--- Data to examine Enclosed Below ---
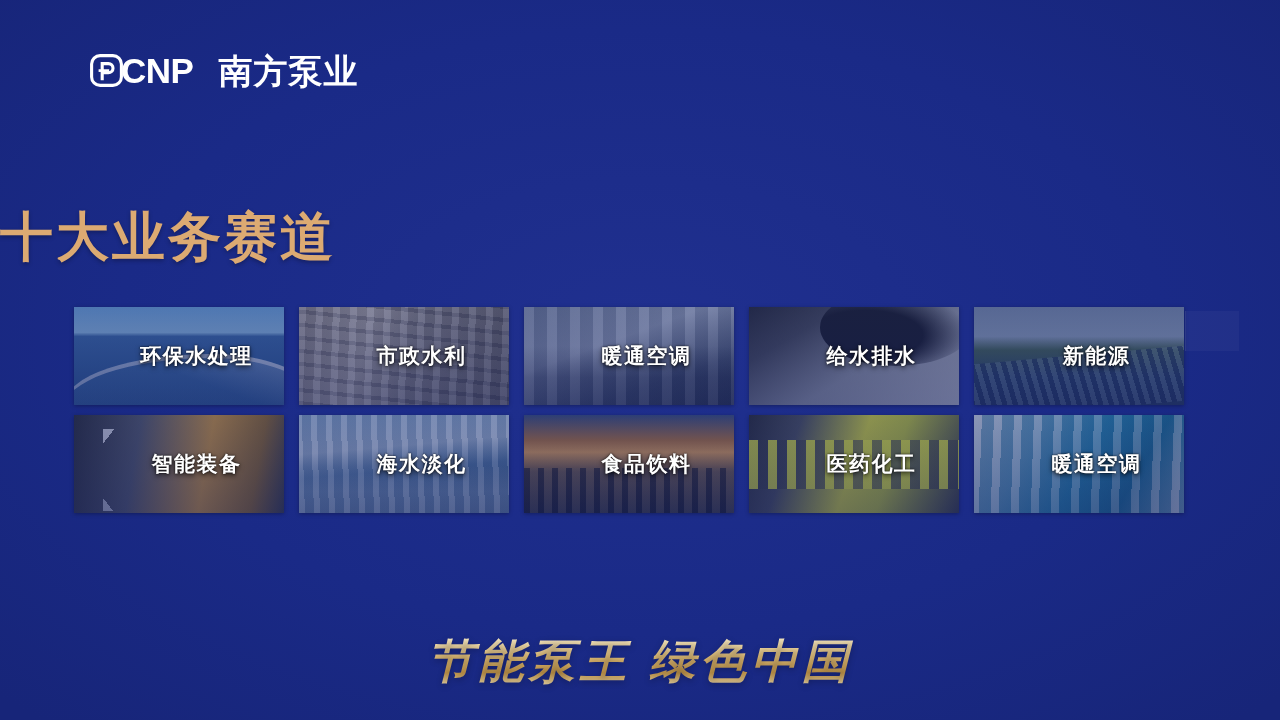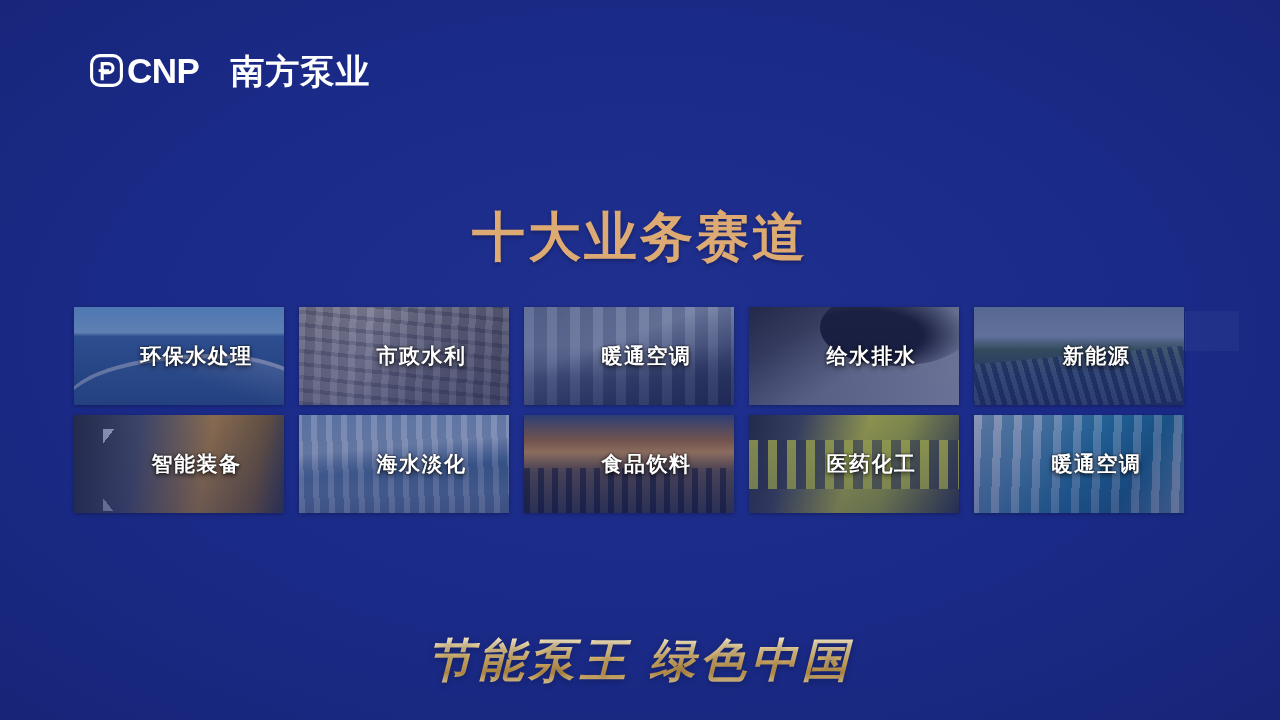--- a/index.html
+++ b/index.html
@@ -11,41 +11,41 @@
   .slide {
     position:relative; width:1280px; height:720px;
     background:#1a2a87;
     background-image: radial-gradient(ellipse 900px 520px at 50% 46%, #20308f 0%, #1a2a87 58%, #172579 100%);
     overflow:hidden;
   }
 
   
   .logo {
     position:absolute; left:42px; top:53px;
-    display:flex; align-items:center; gap:6px;padding-left:48px;
+    display:flex; align-items:center; padding-left:48px;
   }
   .logo-mark {
     width:33px; height:33px; position:relative; flex:0 0 auto;
   }
   .logo-mark svg { display:block; width:33px; height:33px; }
   .logo-cnp {
     font-size:35px; font-weight:bold; color:#ffffff;
     letter-spacing:-0.5px; line-height:1;
     font-family:"Liberation Sans","DejaVu Sans",sans-serif;
     margin-left:-2px;
   }
   .logo-cn {
     font-size:34px; font-weight:bold; color:#ffffff;
     line-height:1; margin-left:25px; letter-spacing:1px;
   }
 
   
   .title {
     position:absolute; left:0; top:205px; width:1280px;
-    text-align:center;
+    text-align:left;
     font-size:53px; font-weight:bold; letter-spacing:3px;
     color:#dcaa72; line-height:1.2;
     text-shadow:0 2px 4px rgba(0,0,0,.28);
   }
 
   
   .grid {
     position:absolute; left:74px; top:307px;
     width:1112px;
     display:grid;
@@ -167,21 +167,21 @@
     position:absolute; left:1185px; top:311px; width:54px; height:40px;
     background:rgba(255,255,255,.035);
     border-left:1px solid rgba(255,255,255,.06);
   }
 
   
   .slogan {
     position:absolute; left:0; top:636px; width:1280px;
     text-align:center;
     font-size:46px; font-weight:bold; letter-spacing:5px;
-    font-family:Liberation Serif, serif;
+    font-family:Liberation Sans, sans-serif;
     font-style:italic;
     color:#e8c98a;
     background:linear-gradient(180deg,#fbf0cf 0%,#e3c07a 40%,#c89a4c 72%,#f3e2b4 100%);
     -webkit-background-clip:text; background-clip:text;
     -webkit-text-fill-color:transparent;
     text-shadow:0 2px 6px rgba(0,0,0,.25);
     line-height:1.1;
   }
   .slogan .gap { display:inline-block; width:18px; }
 </style>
--- End of Enclosed Data to examine ---
Word for word, repeat the lines of data above, omitting every picture.

--- a/index.html
+++ b/index.html
@@ -11,41 +11,41 @@
   .slide {
     position:relative; width:1280px; height:720px;
     background:#1a2a87;
     background-image: radial-gradient(ellipse 900px 520px at 50% 46%, #20308f 0%, #1a2a87 58%, #172579 100%);
     overflow:hidden;
   }
 
   
   .logo {
     position:absolute; left:42px; top:53px;
-    display:flex; align-items:center; gap:6px;padding-left:48px;
+    display:flex; align-items:center; padding-left:48px;
   }
   .logo-mark {
     width:33px; height:33px; position:relative; flex:0 0 auto;
   }
   .logo-mark svg { display:block; width:33px; height:33px; }
   .logo-cnp {
     font-size:35px; font-weight:bold; color:#ffffff;
     letter-spacing:-0.5px; line-height:1;
     font-family:"Liberation Sans","DejaVu Sans",sans-serif;
     margin-left:-2px;
   }
   .logo-cn {
     font-size:34px; font-weight:bold; color:#ffffff;
     line-height:1; margin-left:25px; letter-spacing:1px;
   }
 
   
   .title {
     position:absolute; left:0; top:205px; width:1280px;
-    text-align:center;
+    text-align:left;
     font-size:53px; font-weight:bold; letter-spacing:3px;
     color:#dcaa72; line-height:1.2;
     text-shadow:0 2px 4px rgba(0,0,0,.28);
   }
 
   
   .grid {
     position:absolute; left:74px; top:307px;
     width:1112px;
     display:grid;
@@ -167,21 +167,21 @@
     position:absolute; left:1185px; top:311px; width:54px; height:40px;
     background:rgba(255,255,255,.035);
     border-left:1px solid rgba(255,255,255,.06);
   }
 
   
   .slogan {
     position:absolute; left:0; top:636px; width:1280px;
     text-align:center;
     font-size:46px; font-weight:bold; letter-spacing:5px;
-    font-family:Liberation Serif, serif;
+    font-family:Liberation Sans, sans-serif;
     font-style:italic;
     color:#e8c98a;
     background:linear-gradient(180deg,#fbf0cf 0%,#e3c07a 40%,#c89a4c 72%,#f3e2b4 100%);
     -webkit-background-clip:text; background-clip:text;
     -webkit-text-fill-color:transparent;
     text-shadow:0 2px 6px rgba(0,0,0,.25);
     line-height:1.1;
   }
   .slogan .gap { display:inline-block; width:18px; }
 </style>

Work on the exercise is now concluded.